Uma década parece muito para que uma mulher, ali pelos seus 40 anos, conquiste autonomia para aprender a usar uma bicicleta. Areebah, Abrar e Baysam, por serem inglesas, “emanciparam-se” antes. Talvez por terem nascido num ambiente tão díspar daquele de onde seus pais vieram, as jovens ciclistas não têm ideia da importância de suas pedaladas. As meninas do Jagonari desfazem preconceitos, redefinem comportamentos, transformam o mapa social de onde vivem e reconquistam liberdades básicas para suas iguais mais velhas. Quando vestem seus véus e jilbabs e montam em suas bicicletas, estão incitando nada menos que uma histórica revolução sobre rodas.


ENQUANTO ISSO, NO BRASIL...
Se o sheikh Mohamad Al Bukai fosse casado, não veria problemas em sua esposa andar de bicicleta. Nascido na Síria, há dois anos ele vive em São Paulo e é líder espiritual da mesquita do Pa­ri, uma das maiores do Brasil. Para ele, as res­trições impostas às muçulmanas em alguns países não são totalmente
fundamentadas na religião. “Trata-se de política, uma decisão de governos extremistas confundida com ensinamento religioso pelos leigos.
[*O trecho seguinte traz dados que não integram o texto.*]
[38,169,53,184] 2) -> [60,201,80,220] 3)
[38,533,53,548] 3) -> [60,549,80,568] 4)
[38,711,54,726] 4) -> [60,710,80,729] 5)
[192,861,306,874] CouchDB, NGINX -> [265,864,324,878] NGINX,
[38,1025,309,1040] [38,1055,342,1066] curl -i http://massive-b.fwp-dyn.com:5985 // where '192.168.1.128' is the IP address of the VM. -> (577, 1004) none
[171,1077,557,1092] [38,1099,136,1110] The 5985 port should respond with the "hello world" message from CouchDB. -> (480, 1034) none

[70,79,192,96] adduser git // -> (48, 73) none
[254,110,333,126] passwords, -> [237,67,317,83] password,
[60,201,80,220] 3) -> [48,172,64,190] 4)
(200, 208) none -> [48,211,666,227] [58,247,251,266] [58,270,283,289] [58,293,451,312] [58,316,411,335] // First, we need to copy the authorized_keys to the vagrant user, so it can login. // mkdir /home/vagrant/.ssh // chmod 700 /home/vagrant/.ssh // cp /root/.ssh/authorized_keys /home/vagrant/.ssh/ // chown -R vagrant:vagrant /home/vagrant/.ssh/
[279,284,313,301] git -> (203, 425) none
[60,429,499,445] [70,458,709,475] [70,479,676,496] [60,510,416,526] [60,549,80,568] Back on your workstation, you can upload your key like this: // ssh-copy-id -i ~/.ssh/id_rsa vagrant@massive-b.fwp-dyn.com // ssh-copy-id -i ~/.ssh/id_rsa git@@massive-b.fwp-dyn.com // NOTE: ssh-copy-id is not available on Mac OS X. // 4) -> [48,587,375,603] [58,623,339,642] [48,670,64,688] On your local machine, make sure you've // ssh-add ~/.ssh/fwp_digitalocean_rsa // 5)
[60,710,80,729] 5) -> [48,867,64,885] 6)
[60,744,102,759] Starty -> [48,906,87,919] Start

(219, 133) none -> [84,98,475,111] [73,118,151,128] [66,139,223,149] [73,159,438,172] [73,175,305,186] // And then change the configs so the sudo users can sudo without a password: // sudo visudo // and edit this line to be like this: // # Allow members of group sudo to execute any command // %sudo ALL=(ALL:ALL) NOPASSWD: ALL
Imagine se existia bicicleta quando escreveram o Alcorão”, exalta. A interpretação do livro sagrado muçulmano explica por que mulheres de uma mesma crença têm liberdades tão distintas em diferentes partes do mundo. Alia Fayd, 17 anos, aprendeu a andar de bicicleta com os pais, libaneses que migraram para o Brasil. A tia de Alia, Nazek AlAttar, 47, se lembra de uma infância de pedaladas na Síria. Elas são exemplos da comunidade muçulmana brasileira, que tem cerca de 30 mil pessoas*. “E, em sua maioria, é formada por turcos, sírios e libaneses, vindos de países bem menos radicais”, completa o sheikh. Não é o que acontece no Reino Unido, onde a maioria dos mais de 1,6 milhão de adeptos**, que fazem do islamismo a segunda maior religião de lá, é imigrante de locais considerados mais extremistas, como Paquistão (320.767 imi­grantes), Bangladesh (154.200), Irã (42.377), Iraque (32.251) e Afeganis­tão (14.890)***. [por Paula Rothman]

*Último Censo do IBGE, de 2000, apontava 27.239 muçulmanos. **2001 Census England and Wales. ***Institute for Public Policy Research, do Reino Unido.